#### [Exercise brief]
Although the data below holds other lines too, output only those from the line with "success, -1 on error." up to and including the line with "The file descriptor.", exactly as they appear.

#### [The input]
-=-=-=-=-

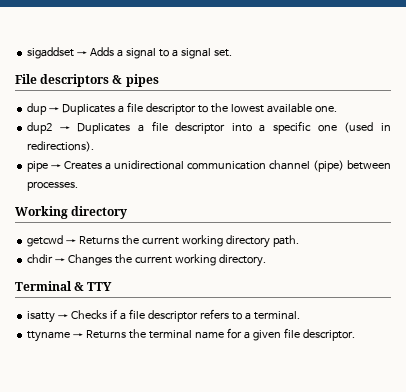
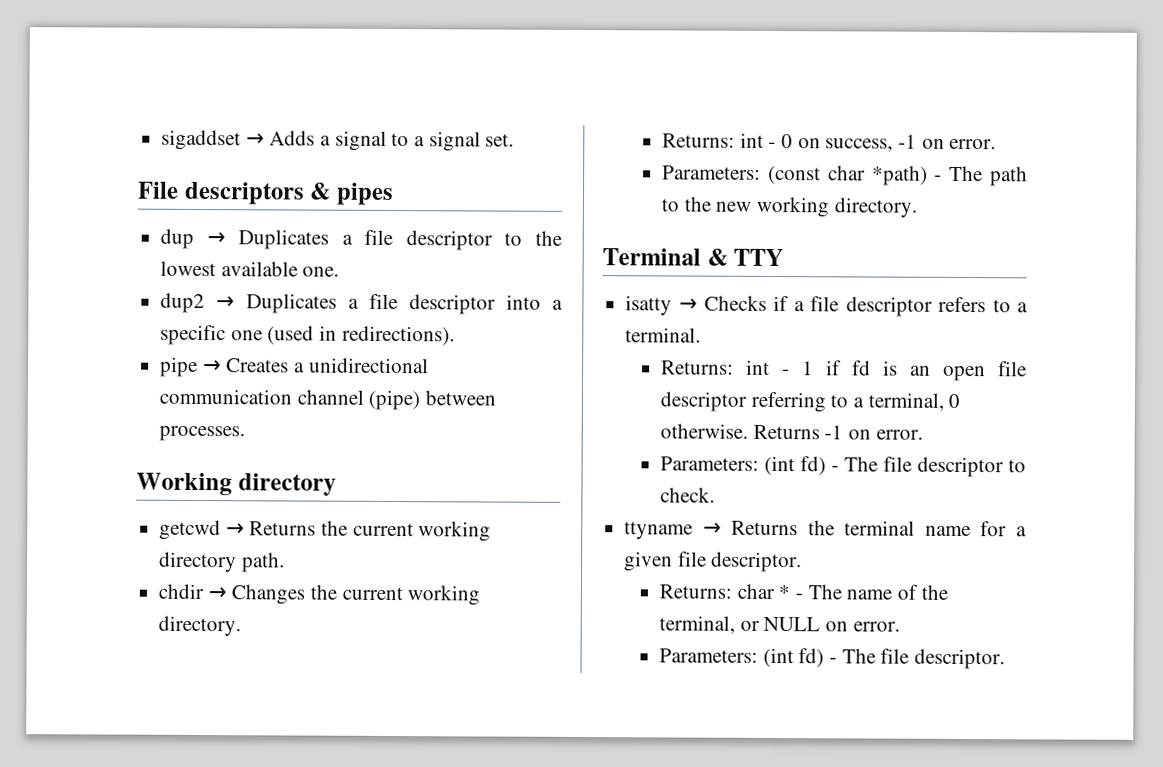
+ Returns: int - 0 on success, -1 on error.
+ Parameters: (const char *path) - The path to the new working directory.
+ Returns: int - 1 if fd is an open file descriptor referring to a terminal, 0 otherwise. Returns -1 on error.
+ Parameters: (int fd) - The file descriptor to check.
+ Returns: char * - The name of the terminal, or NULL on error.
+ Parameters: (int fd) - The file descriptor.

-=-=-=-=-

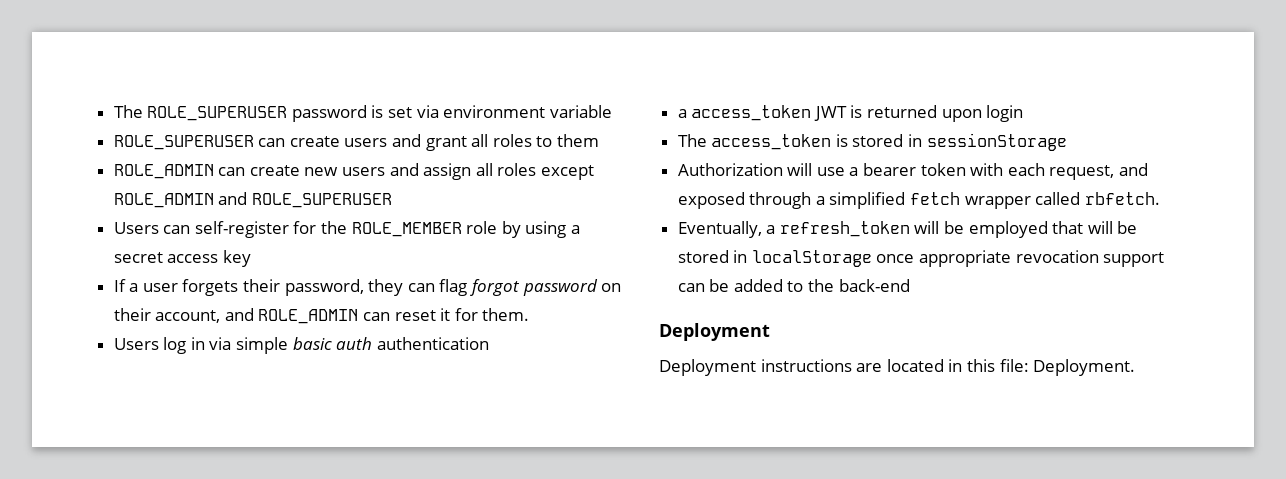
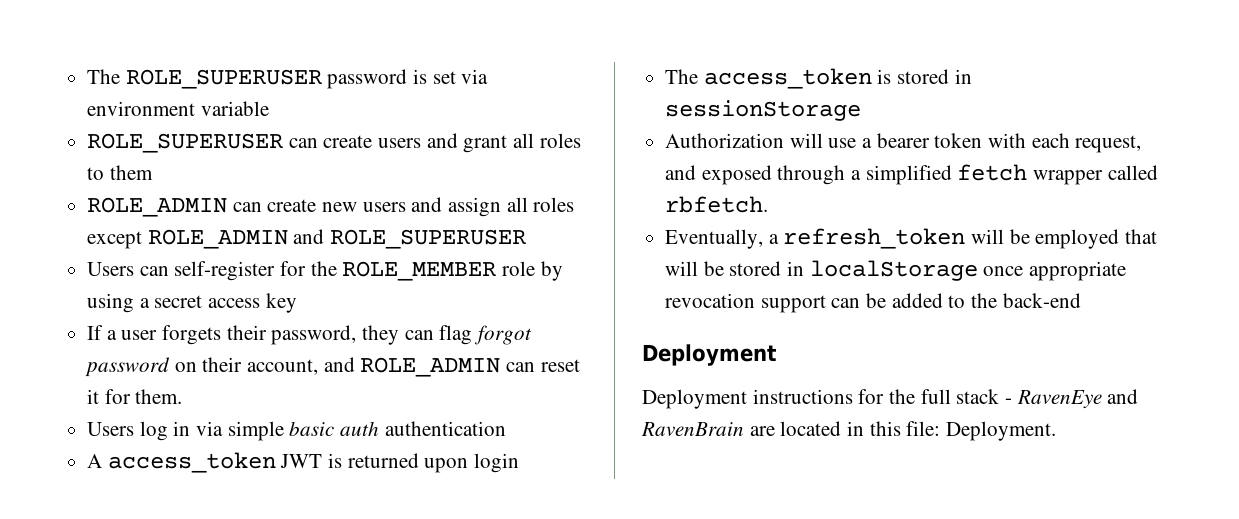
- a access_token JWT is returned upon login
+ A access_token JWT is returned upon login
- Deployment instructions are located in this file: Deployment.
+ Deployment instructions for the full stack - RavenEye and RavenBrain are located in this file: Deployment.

-=-=-=-=-

#### [Result for this task]
+ Returns: int - 0 on success, -1 on error.
+ Parameters: (const char *path) - The path to the new working directory.
+ Returns: int - 1 if fd is an open file descriptor referring to a terminal, 0 otherwise. Returns -1 on error.
+ Parameters: (int fd) - The file descriptor to check.
+ Returns: char * - The name of the terminal, or NULL on error.
+ Parameters: (int fd) - The file descriptor.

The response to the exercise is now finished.